▸ What is being asked: Look through the records and copy each line with the string "subtotal" in it.

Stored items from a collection
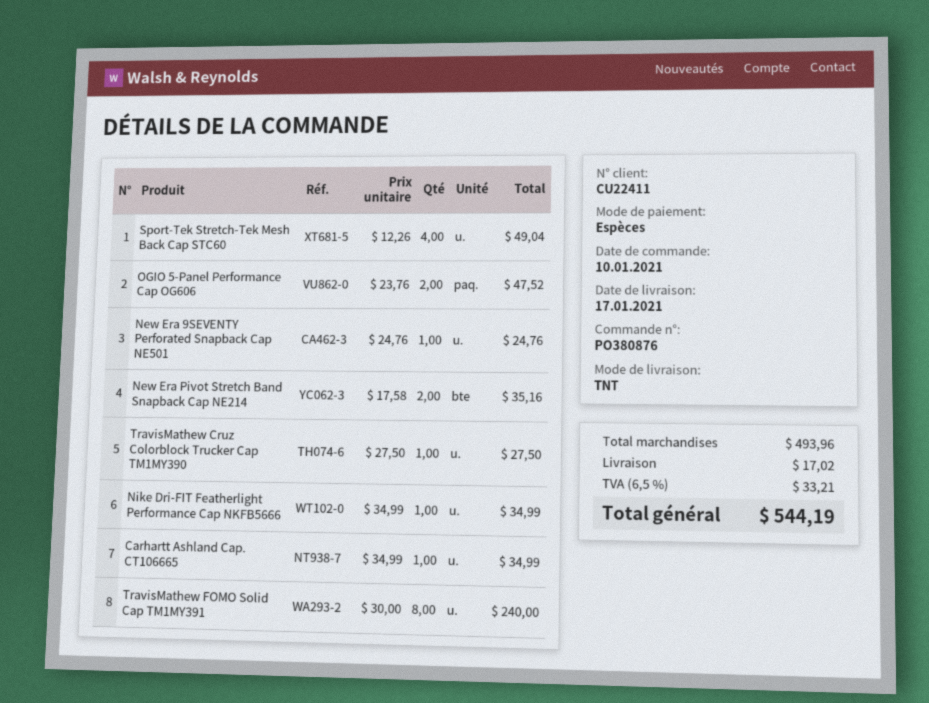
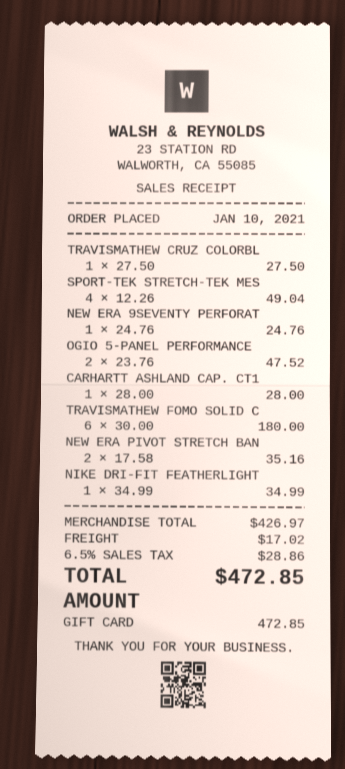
payment method: cash -> gift card
Carhartt Ashland Cap. CT106665: 1 x 34.99 = 34.99 -> 1 x 28.00 = 28.00
TravisMathew FOMO Solid Cap TM1MY391: 8 x 30.00 = 240.00 -> 6 x 30.00 = 180.00
subtotal: 493.96 -> 426.97
tax: 6.5% = 33.21 -> 6.5% = 28.86
total: 544.19 -> 472.85

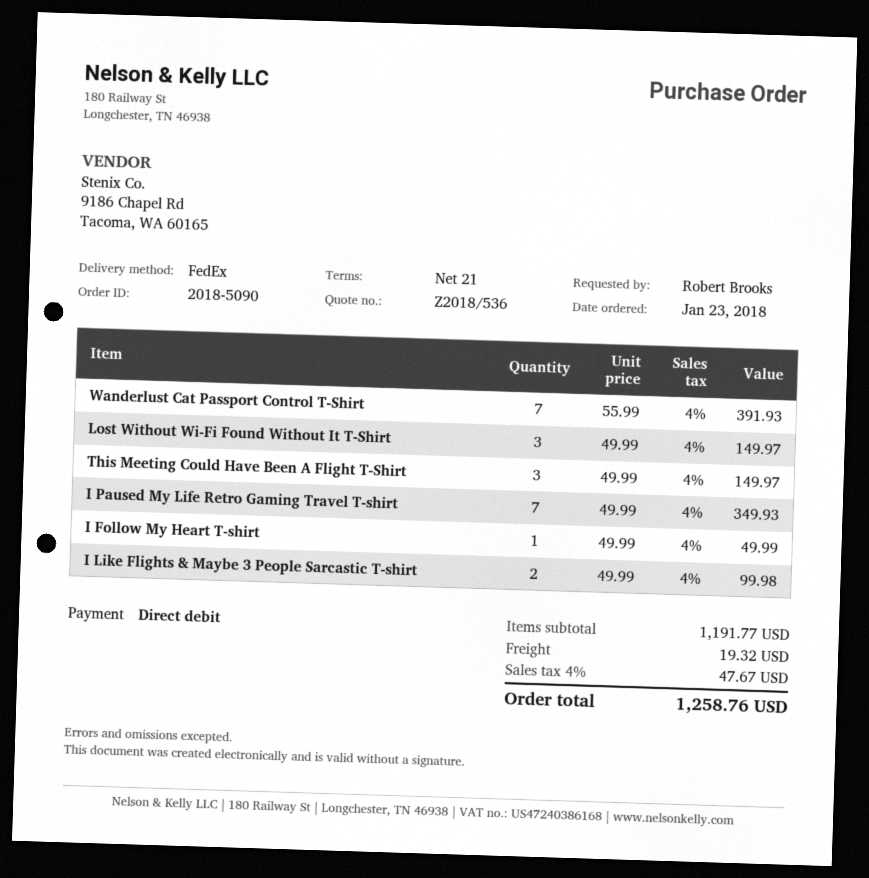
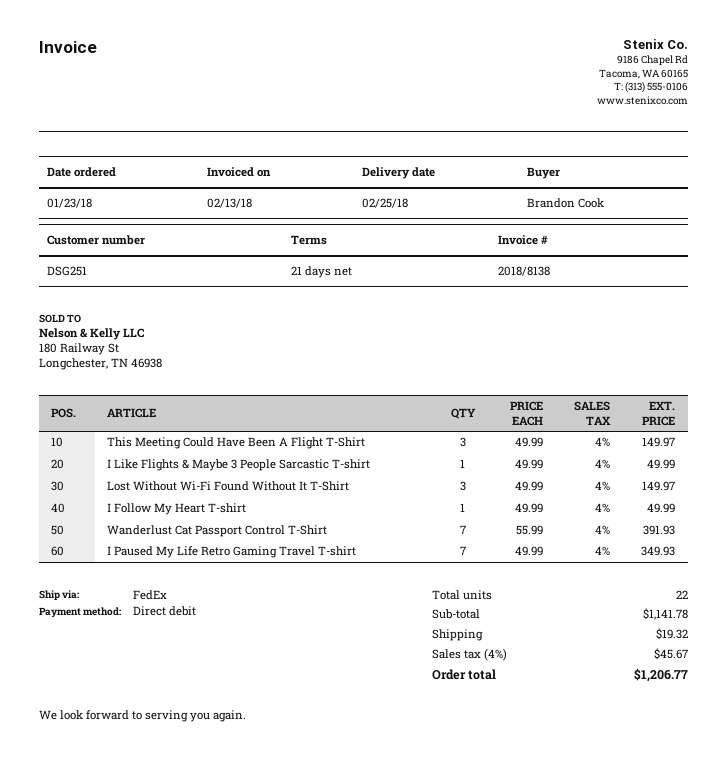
ordered by: Robert Brooks -> Brandon Cook
I Like Flights & Maybe 3 People Sarcastic T-shirt: 2 x 49.99 = 99.98 -> 1 x 49.99 = 49.99
subtotal: 1191.77 -> 1141.78
tax: 4% = 47.67 -> 4% = 45.67
total: 1258.76 -> 1206.77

▸ Answer space:
subtotal: 493.96 -> 426.97
subtotal: 1191.77 -> 1141.78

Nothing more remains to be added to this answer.